___ TASK INPUTS
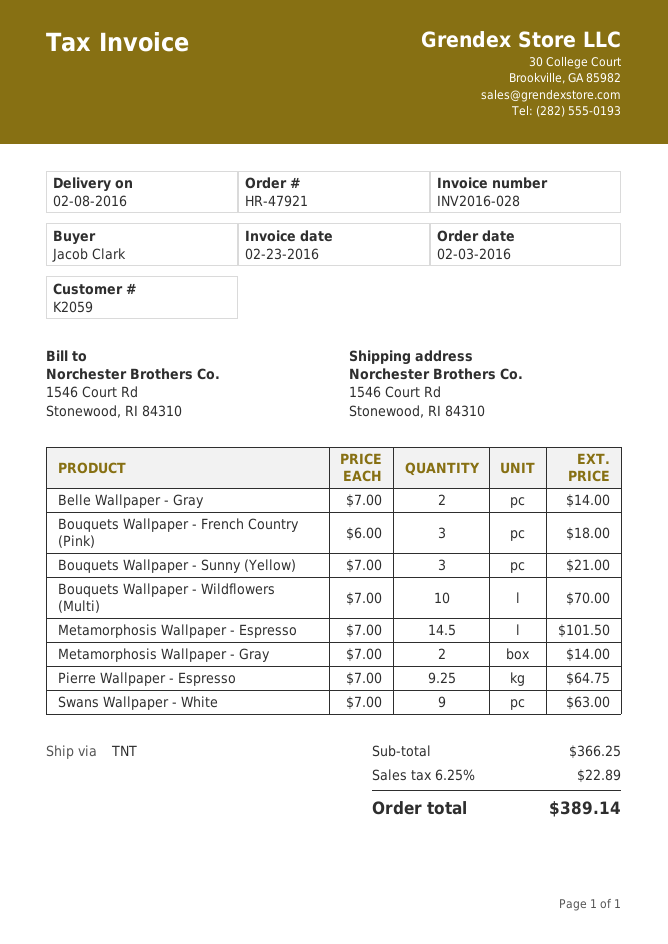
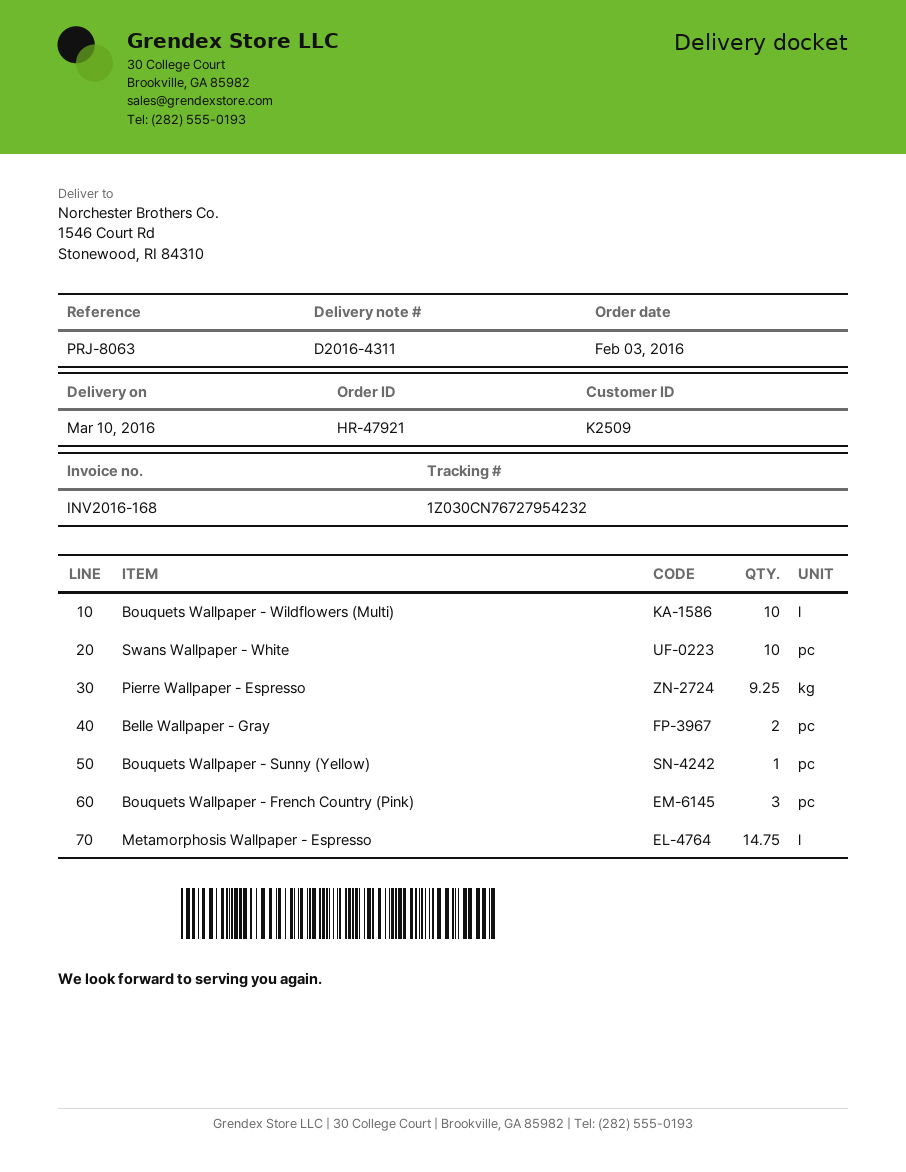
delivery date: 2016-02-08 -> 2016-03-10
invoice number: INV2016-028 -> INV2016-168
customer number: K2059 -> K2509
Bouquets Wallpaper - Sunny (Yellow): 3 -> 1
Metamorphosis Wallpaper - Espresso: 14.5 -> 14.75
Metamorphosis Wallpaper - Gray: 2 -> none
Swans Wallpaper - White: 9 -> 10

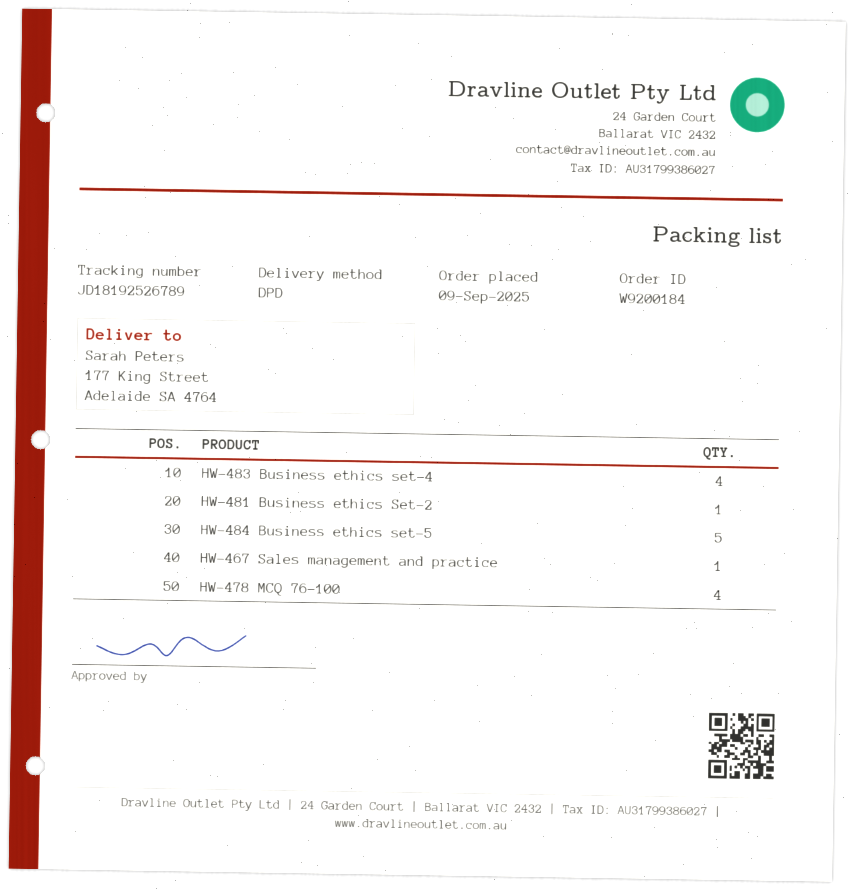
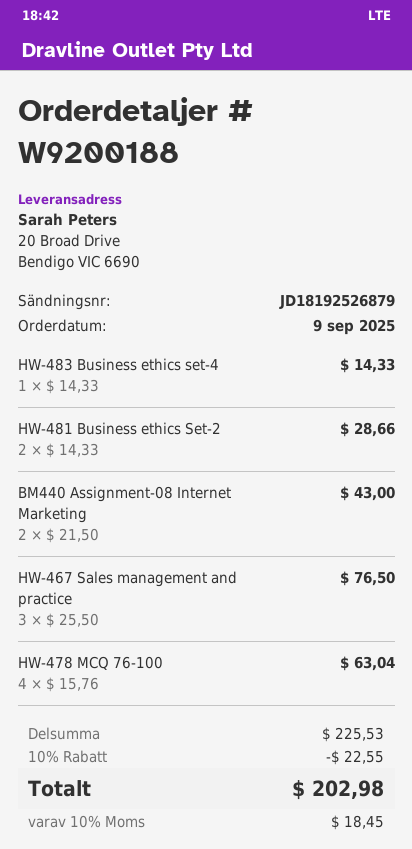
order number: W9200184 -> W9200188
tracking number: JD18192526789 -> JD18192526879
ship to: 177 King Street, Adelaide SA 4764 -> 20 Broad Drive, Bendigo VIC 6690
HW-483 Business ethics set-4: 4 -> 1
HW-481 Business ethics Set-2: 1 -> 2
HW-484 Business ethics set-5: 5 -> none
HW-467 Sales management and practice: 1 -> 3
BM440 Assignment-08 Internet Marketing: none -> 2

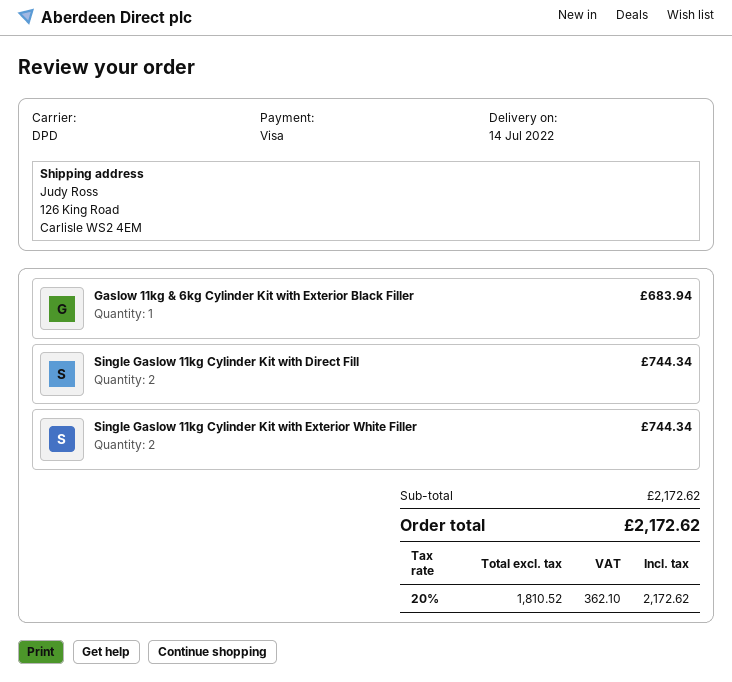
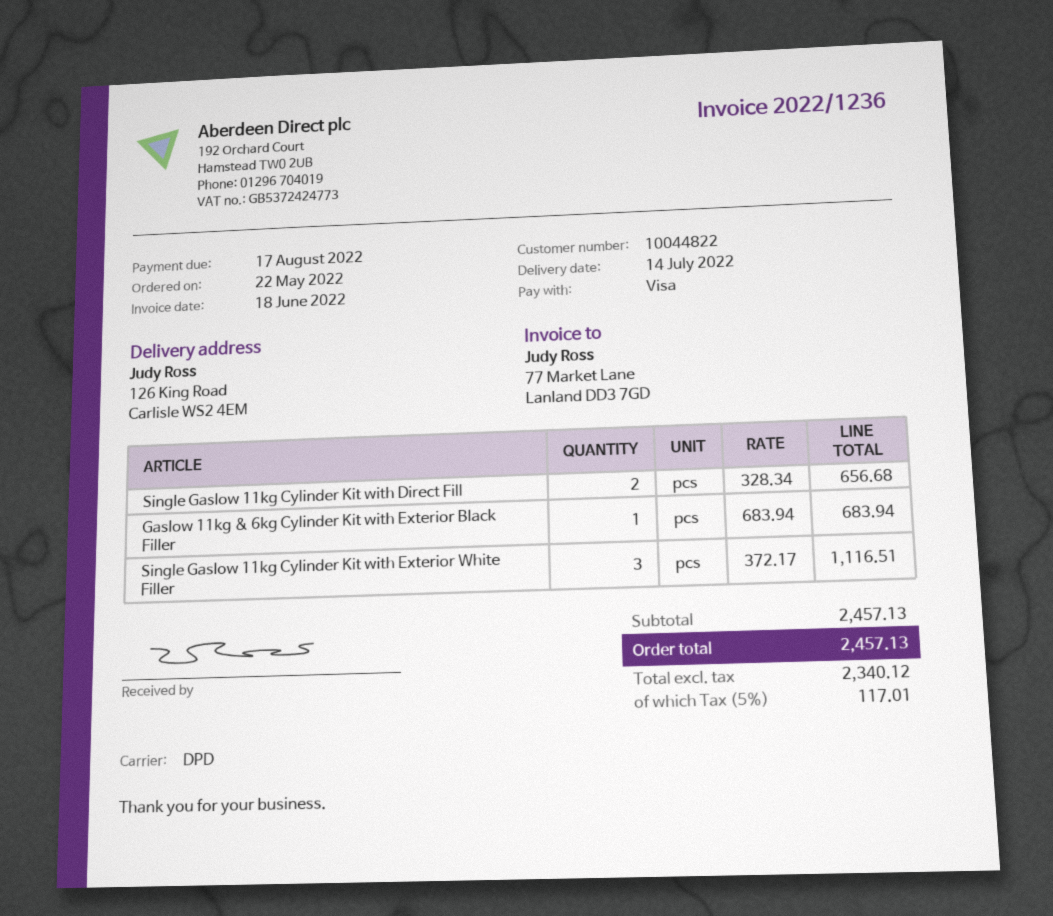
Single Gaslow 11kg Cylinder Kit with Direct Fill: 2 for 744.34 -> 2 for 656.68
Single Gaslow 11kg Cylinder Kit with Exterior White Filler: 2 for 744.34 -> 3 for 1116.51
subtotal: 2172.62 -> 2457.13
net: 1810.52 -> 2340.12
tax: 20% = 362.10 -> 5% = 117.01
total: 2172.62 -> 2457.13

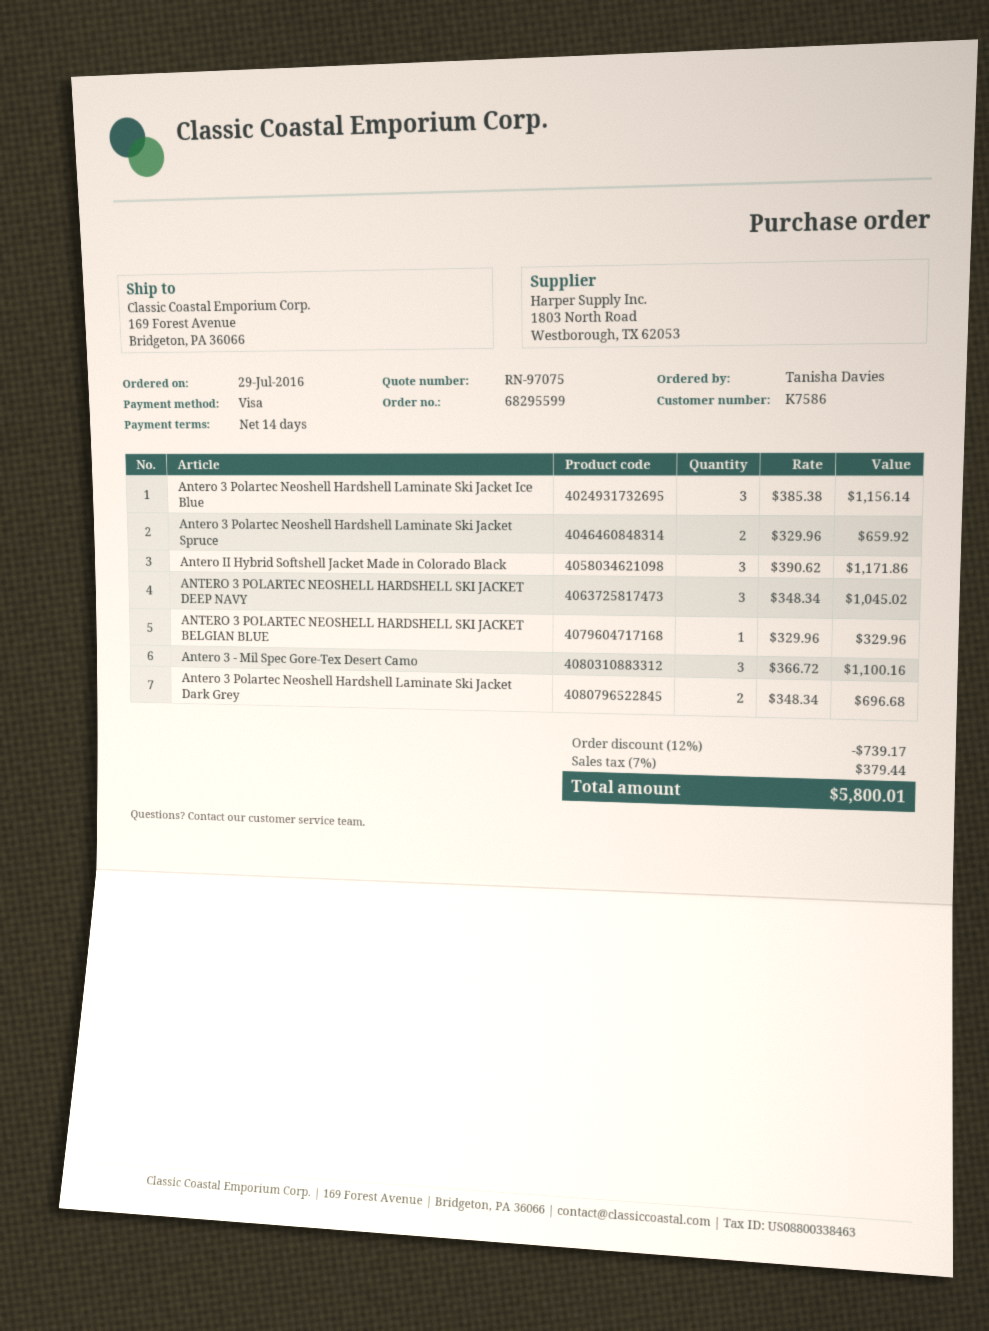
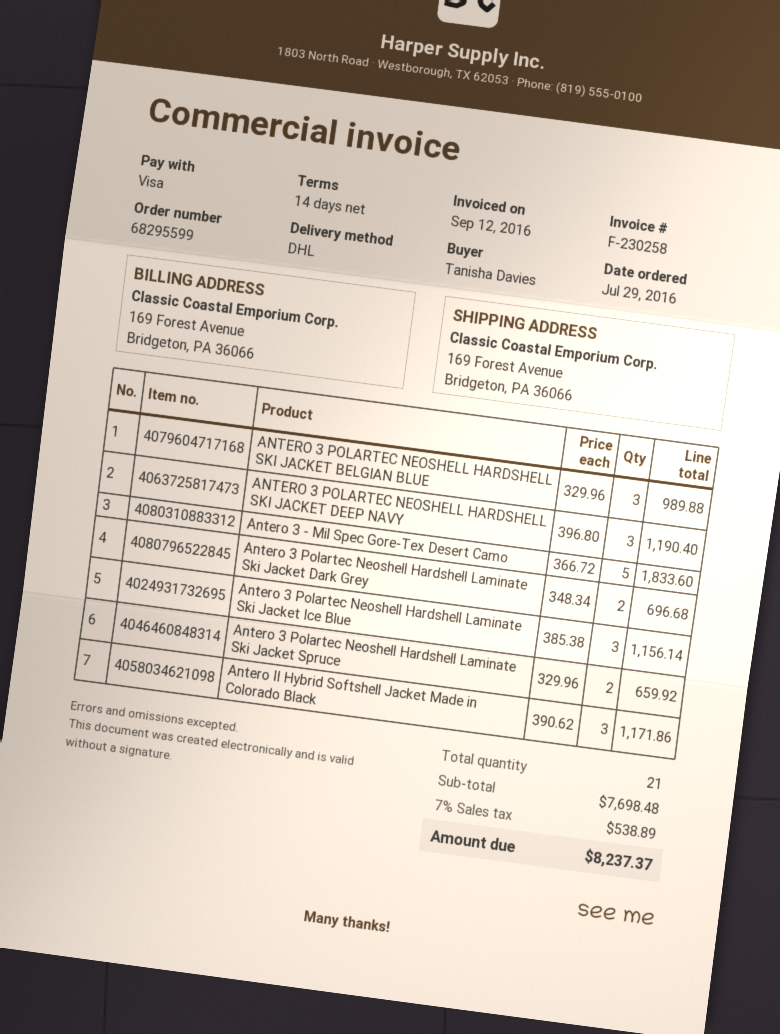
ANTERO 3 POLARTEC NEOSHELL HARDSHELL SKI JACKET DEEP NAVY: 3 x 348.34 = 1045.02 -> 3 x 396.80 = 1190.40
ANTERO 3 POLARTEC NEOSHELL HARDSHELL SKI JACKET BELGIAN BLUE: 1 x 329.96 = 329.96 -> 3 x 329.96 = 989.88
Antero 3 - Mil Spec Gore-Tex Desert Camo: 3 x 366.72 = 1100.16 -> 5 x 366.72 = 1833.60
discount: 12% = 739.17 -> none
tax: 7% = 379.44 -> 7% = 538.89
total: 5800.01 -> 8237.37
______
**WHAT IS BEING ASKED:** Keep the pictures out of your answer, which should be the lines from the one with "net: 1810.52 -> 2340.12" through the final line of the data, copied exactly.

**RESULT OF THIS TASK:**
net: 1810.52 -> 2340.12
tax: 20% = 362.10 -> 5% = 117.01
total: 2172.62 -> 2457.13

ANTERO 3 POLARTEC NEOSHELL HARDSHELL SKI JACKET DEEP NAVY: 3 x 348.34 = 1045.02 -> 3 x 396.80 = 1190.40
ANTERO 3 POLARTEC NEOSHELL HARDSHELL SKI JACKET BELGIAN BLUE: 1 x 329.96 = 329.96 -> 3 x 329.96 = 989.88
Antero 3 - Mil Spec Gore-Tex Desert Camo: 3 x 366.72 = 1100.16 -> 5 x 366.72 = 1833.60
discount: 12% = 739.17 -> none
tax: 7% = 379.44 -> 7% = 538.89
total: 5800.01 -> 8237.37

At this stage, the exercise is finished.